No probs Squonk,the reverse can also be done by holding down lock
button.Hope you get your problem sorted soon it's a pain i'd say........


----------



## Squonk

While I'm on the subject....I'm thinking my problem has to do with the computer control of the central locking...is there a way to reset the central locking? If I disconnect the battery will that do it? (Are there any issues with disconnecting the battery...will the radio need a passcode?)


----------



## Pedro1

Any update onthis Squonk ?? I'm starting to see the same problem on my Passat too .....


----------



## lockedout

Hi,
This is not a fix, but when my drivers side does not open with the remote key fob.
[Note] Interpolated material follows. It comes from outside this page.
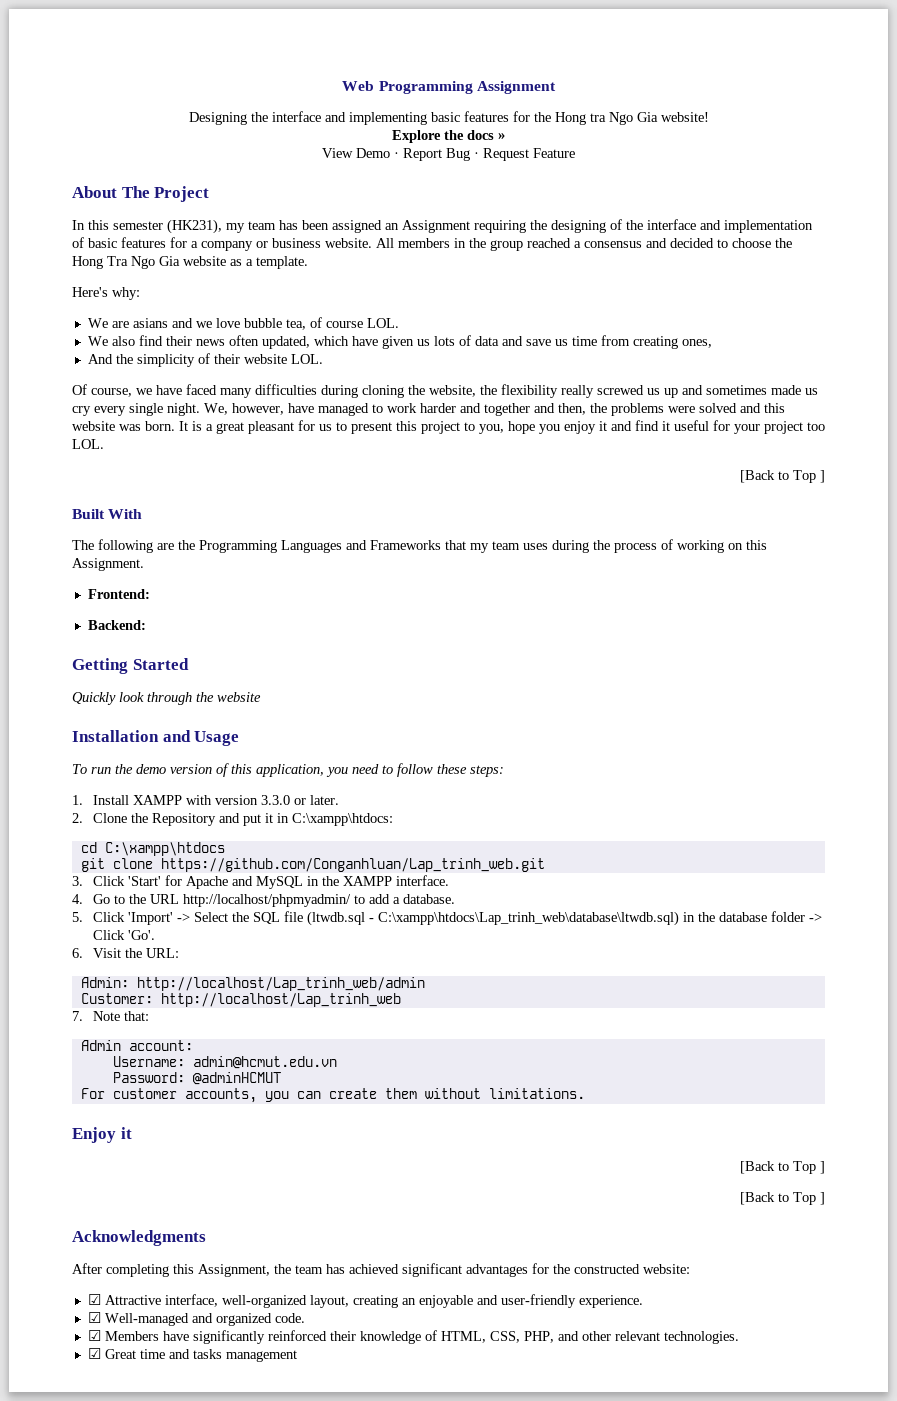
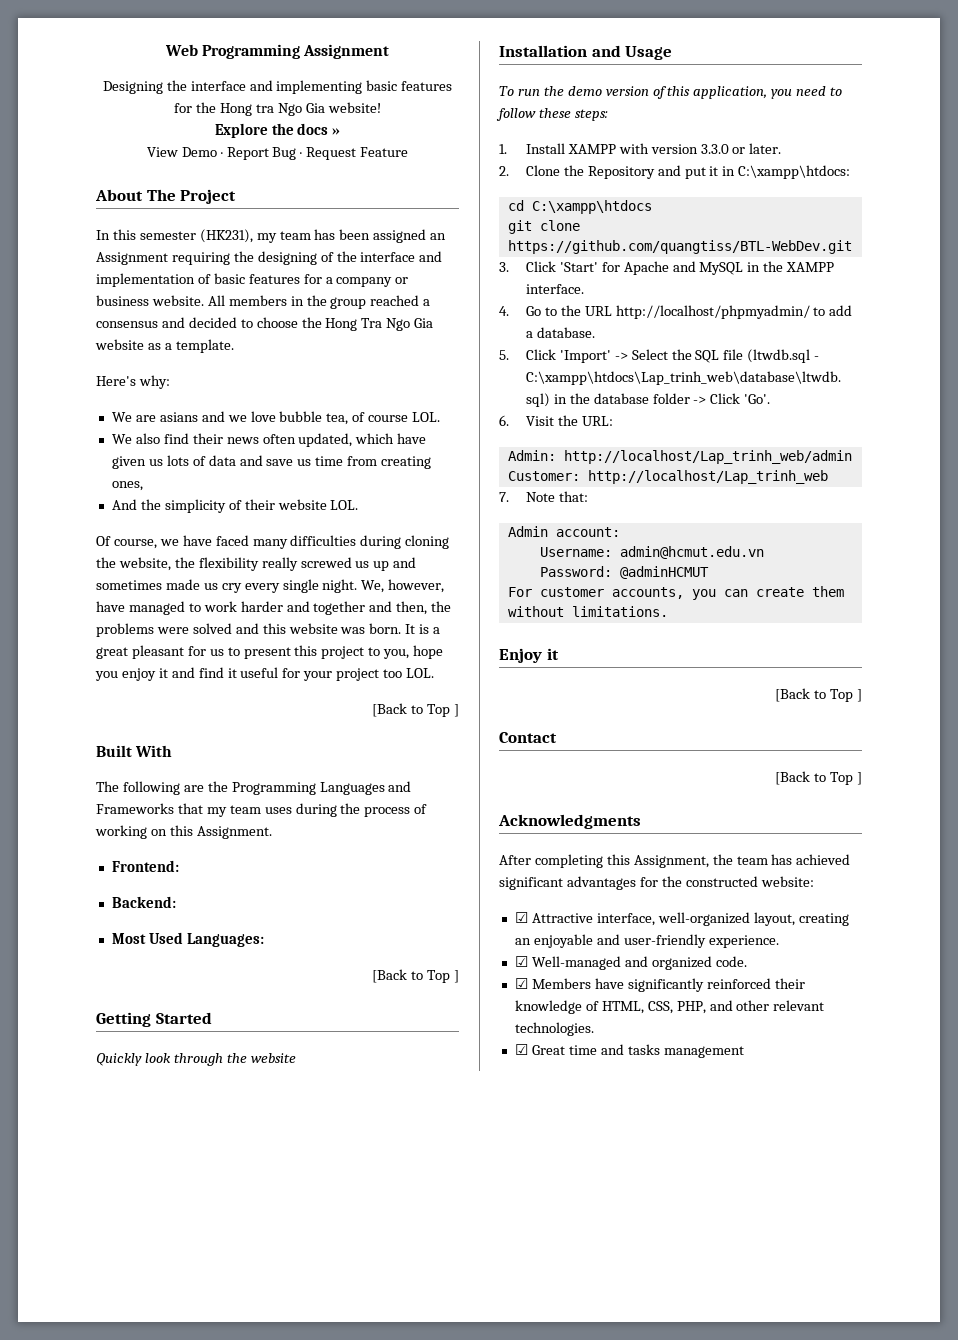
+ Most Used Languages:
+ [Back to Top ]
- git clone https://github.com/Conganhluan/Lap_trinh_web.git
+ git clone https://github.com/quangtiss/BTL-WebDev.git
+ Contact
I keep it pressed down until the windows open and then access the internal handle.
My car is going into garage for fix soon.


----------



## Frank

You could try disconnet the battery for an hour and let the computer reset to start again.

Ideally pull in somewhere that you can leave doors open.

My old workplace had a great big workshop you could drive into ideal for this sort of messing.

I don't know if there is a radio code on those cars though so look for this as well.


----------



## stevo

*Door locked issue*

My passat rear door is stuck in locked position. Door will not open from inside or outside. When I try to open from inside the button on the door slightly rises but no budge. Disconnected the battery from car which set off back up alarm but door still will not open. 

Only option seems to be to unscrew screws in the pillar of the door inside the front door. If I could access the paneling at least I could investigate the issue to see if its the barrel / electronics.  Has anyone had to resort to this ?


----------



## roker

I had this problem on an Octavia which is a VW lock. I had to take it to the dealers because I could not take the panel/card off with the door shut. I think they have a tool that hooks behind the card where it goes round the front edge of the door pillar, they just pull the card off by the hidden screws until the card is loose. Once the door lock is repaired and opened they can take the screws out


----------



## dmb

I had this problem with the rear passenger door not opening from the outside, then the passenger front door started doing the same thing, I took it to a local garage who actually specialise in Audi & VW, They simply disconnected the battery, and when it was reconnected the doors all opened perfectly from the outside. I think the mechanic said somthing about the memory on the doors get jammed in New Passats and Audis , causing them to either not open or not lock, and disconnecting and reconecting the battery seems to be the fix !..


----------